Nuno Markl Após dois AVC, conquista vitória momentos antes do Alta Definição: “Consegui…”
Antes de se dirigir para a entrevista com Daniel Oliveira, Nuno Markl teve uma sessão de terapia ocupacional, na qual conseguiu “abrir todos os dedos da mão”.
Nuno Markl foi entrevistado por Daniel Oliveira no programa “Alta Definição”, da SIC, após sofrer dois AVC, em novembro do ano passado. O humorista revelou ao apresentador que, na altura, entrou no hospital com 106 quilos e que, atualmente, pesa 87.
No entanto, ainda enfrenta algumas dificuldades. “Tenho que andar devagarinho, tenho que coxear, e epá já não posso usar a mão como usava e não posso pegar em coisas e… Tudo se tornou num inimigo”, confessou.
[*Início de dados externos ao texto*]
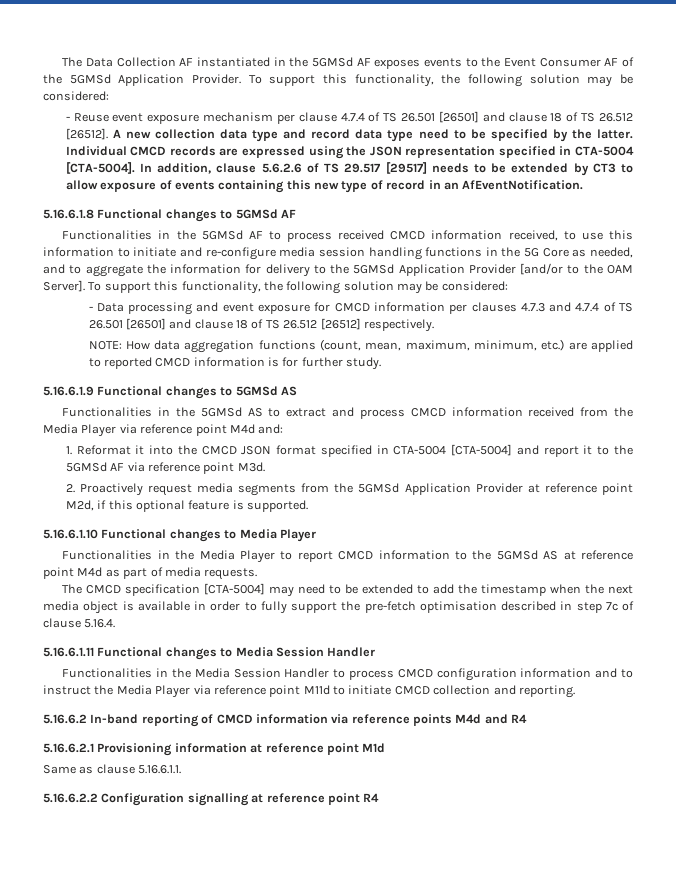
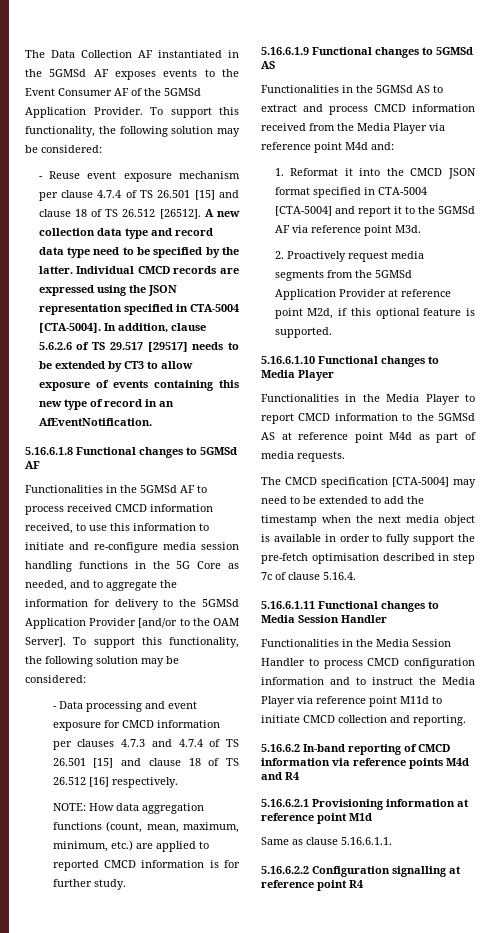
- - Reuse event exposure mechanism per clause 4.7.4 of TS 26.501 [26501] and clause 18 of TS 26.512 [26512].
+ - Reuse event exposure mechanism per clause 4.7.4 of TS 26.501 [15] and clause 18 of TS 26.512 [26512].
- - Data processing and event exposure for CMCD information per clauses 4.7.3 and 4.7.4 of TS 26.501 [26501] and clause 18 of TS 26.512 [26512] respectively.
+ - Data processing and event exposure for CMCD information per clauses 4.7.3 and 4.7.4 of TS 26.501 [15] and clause 18 of TS 26.512 [16] respectively.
“Enfiar umas cuecas quando se tem só uma mão é terrível quando se tem só uma mão (…) Se eu não consigo fazer a minha higiene para aí três horas antes da hora de sair, epá estou tramado, porque desde as cuecas ficarem presas no dedo grande do pé e depois ser muita difícil puxar… Vestir uma camisa, abetoar botões, sentes que, de reprente, tudo é inimigo, todas as coisas à tua volta (…) Todos os objetos da minha casa estão a conspirar contra mim”, explicou.
“Aprendi a estimar muito estas microvitórias”
Além da rotina no ginásio, Nuno Markl tem também sido acompanhado por fisioterapeutas nos últimos seis meses. “Reaprender a andar aos 54 anos é muita bizarro, reaprender a abrir e a fechar a mão, a tentar beber água com esta mão…”, lamentou.
Porém, sente-se grato pelos profissionais de saúde que o têm ajudado. “Tem sido uma terapia muito boa, no que toca à fisioterapia e, psicologicamente e emocionalmente, estas pessoas fazem-me muito bem”, apontou.
Numa sessão de terapia ocupacional, antes da entrevista com Daniel Oliveira, Nuno Markl alcançou uma pequena conquista. “Eu hoje consegui a coisa maravilhosa de estar com a mão assim fechada e ela dizer ‘Agora tente abrir os dedos todos’ e, epá, eles abriram devagarinho todos. Não consigo fazer isto muitas vezes seguidas. Epá, mas tendo em conta que isto estava morto, não mexia nada, eu, de repente, ter conseguido abrir os dedos da mão… Portanto, eu aprendi a estimar muito estas microvitórias”, partilhou.
“Já posso dizer que tomo banho sozinho, tenho em casa uma cadeira daquelas, que a pessoa senta-se e tem uma alavanca”, contou ainda.